▸ Provided information:
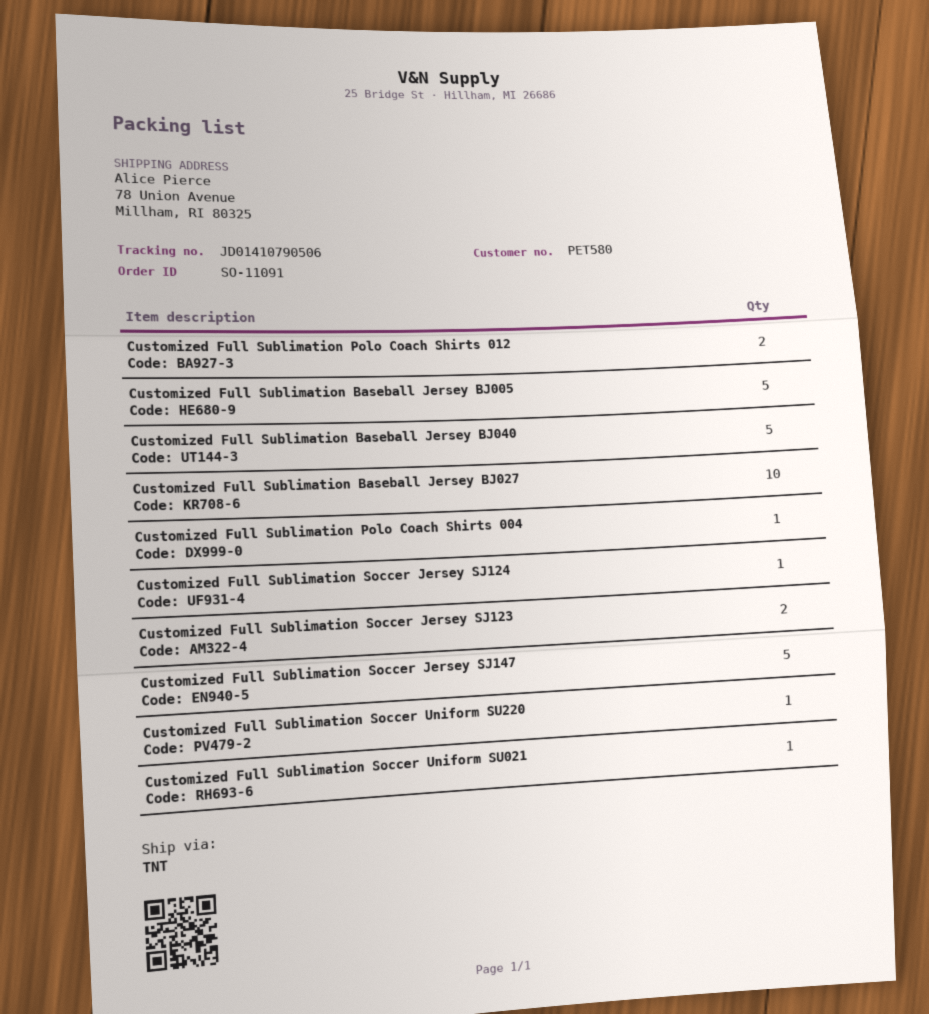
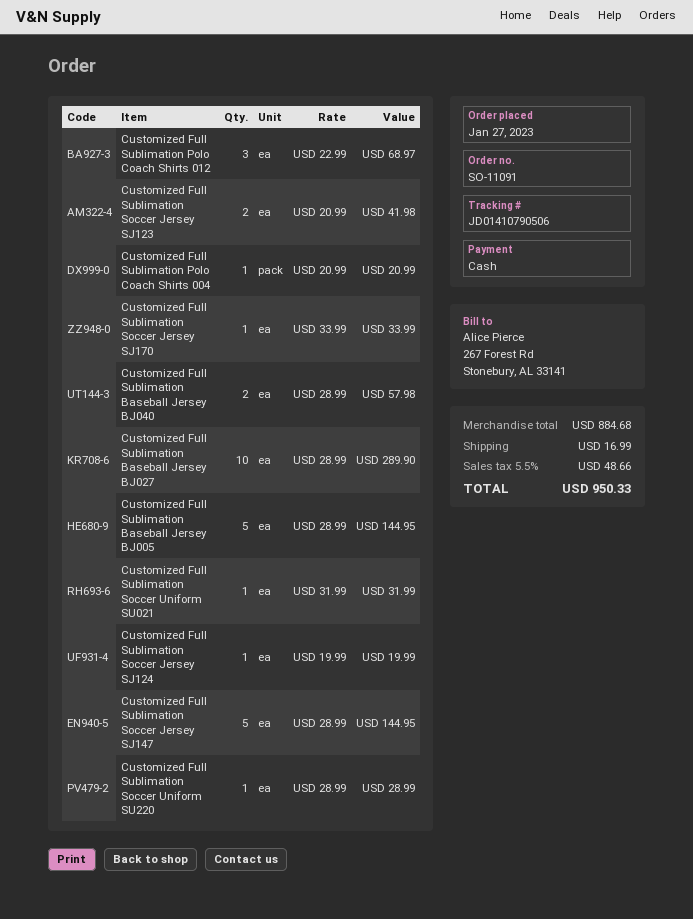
Customized Full Sublimation Polo Coach Shirts 012: 2 -> 3
Customized Full Sublimation Baseball Jersey BJ040: 5 -> 2
Customized Full Sublimation Soccer Jersey SJ170: none -> 1

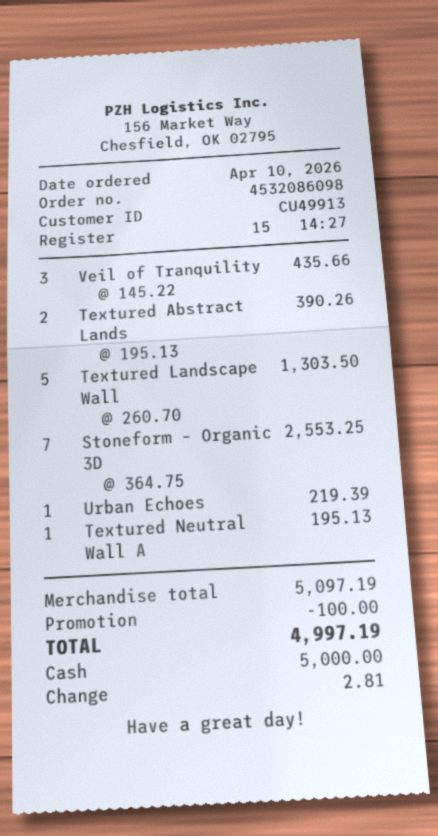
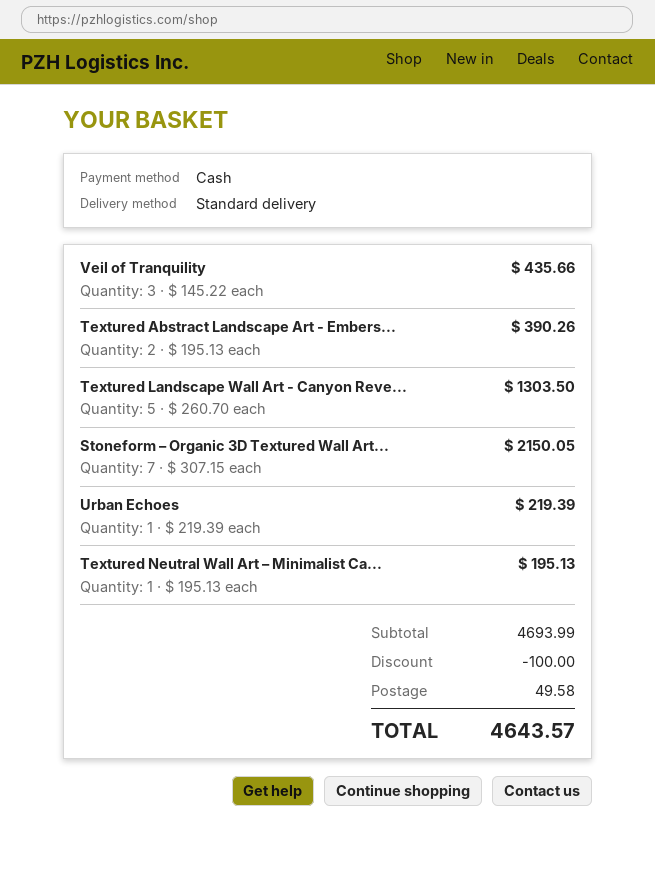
Stoneform – Organic 3D: 7 x 364.75 = 2553.25 -> 7 x 307.15 = 2150.05
subtotal: 5097.19 -> 4693.99
shipping: none -> 49.58
total: 4997.19 -> 4643.57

▸ What this task involves: Retrieve each line of the data in which the word "Jersey" can be found.

▸ Completed task:
Customized Full Sublimation Baseball Jersey BJ040: 5 -> 2
Customized Full Sublimation Soccer Jersey SJ170: none -> 1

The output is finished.